WHAT THE TASK ASKS:
Take the data below and extract the lines from the one with "invoice number: 6839485 -> 6833485" to the one with "total: 183.76 -> 177.18", inclusive, exactly as written.

DATASET RECORDS:
:::::
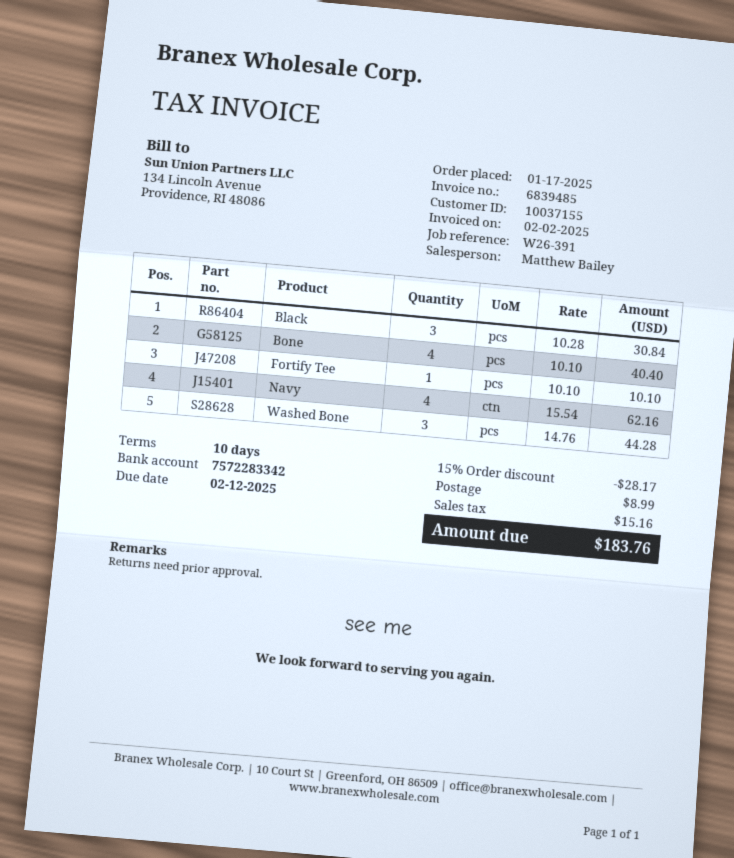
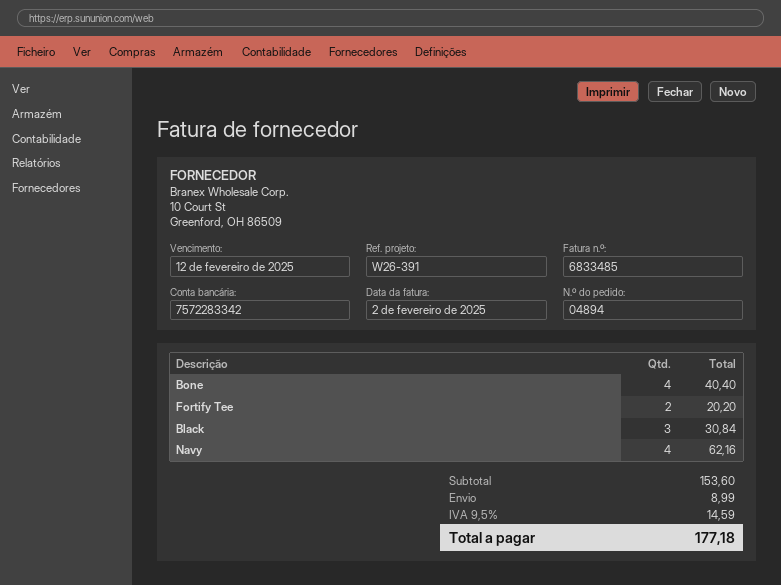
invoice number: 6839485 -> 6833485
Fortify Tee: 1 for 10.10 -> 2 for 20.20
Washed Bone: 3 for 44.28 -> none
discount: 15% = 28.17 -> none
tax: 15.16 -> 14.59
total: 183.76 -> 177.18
:::::
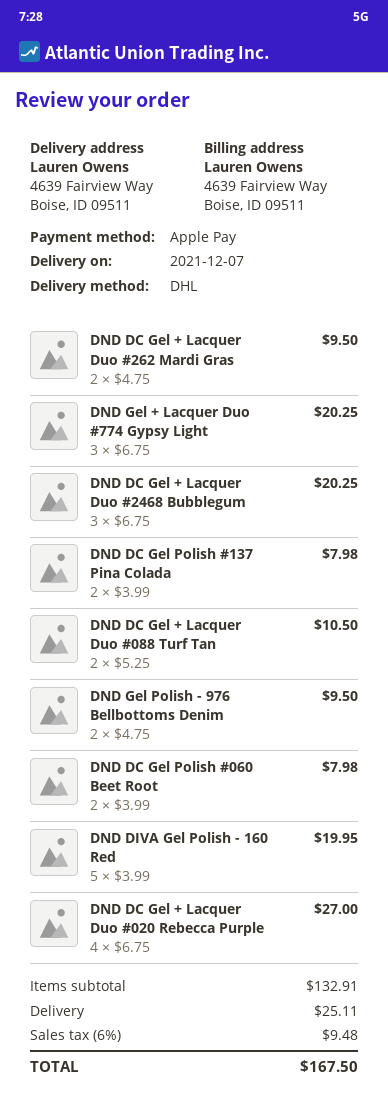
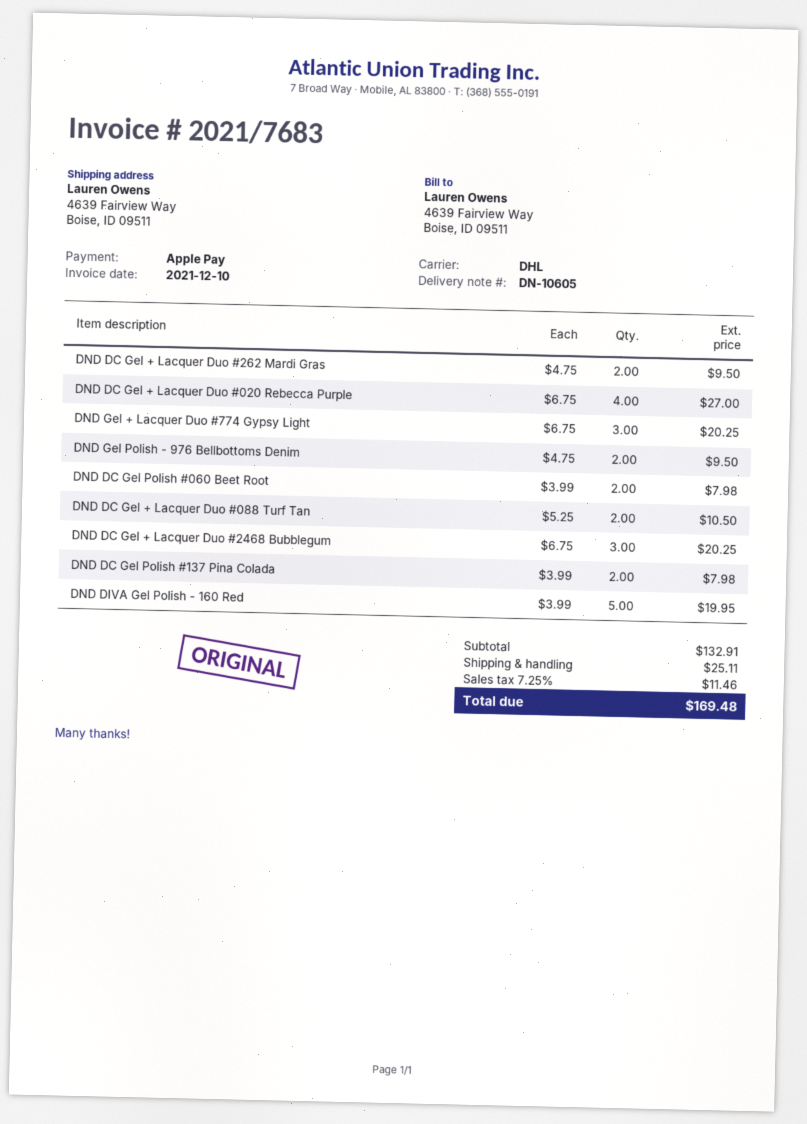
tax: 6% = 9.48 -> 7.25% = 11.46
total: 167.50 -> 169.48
:::::
REPLY:
invoice number: 6839485 -> 6833485
Fortify Tee: 1 for 10.10 -> 2 for 20.20
Washed Bone: 3 for 44.28 -> none
discount: 15% = 28.17 -> none
tax: 15.16 -> 14.59
total: 183.76 -> 177.18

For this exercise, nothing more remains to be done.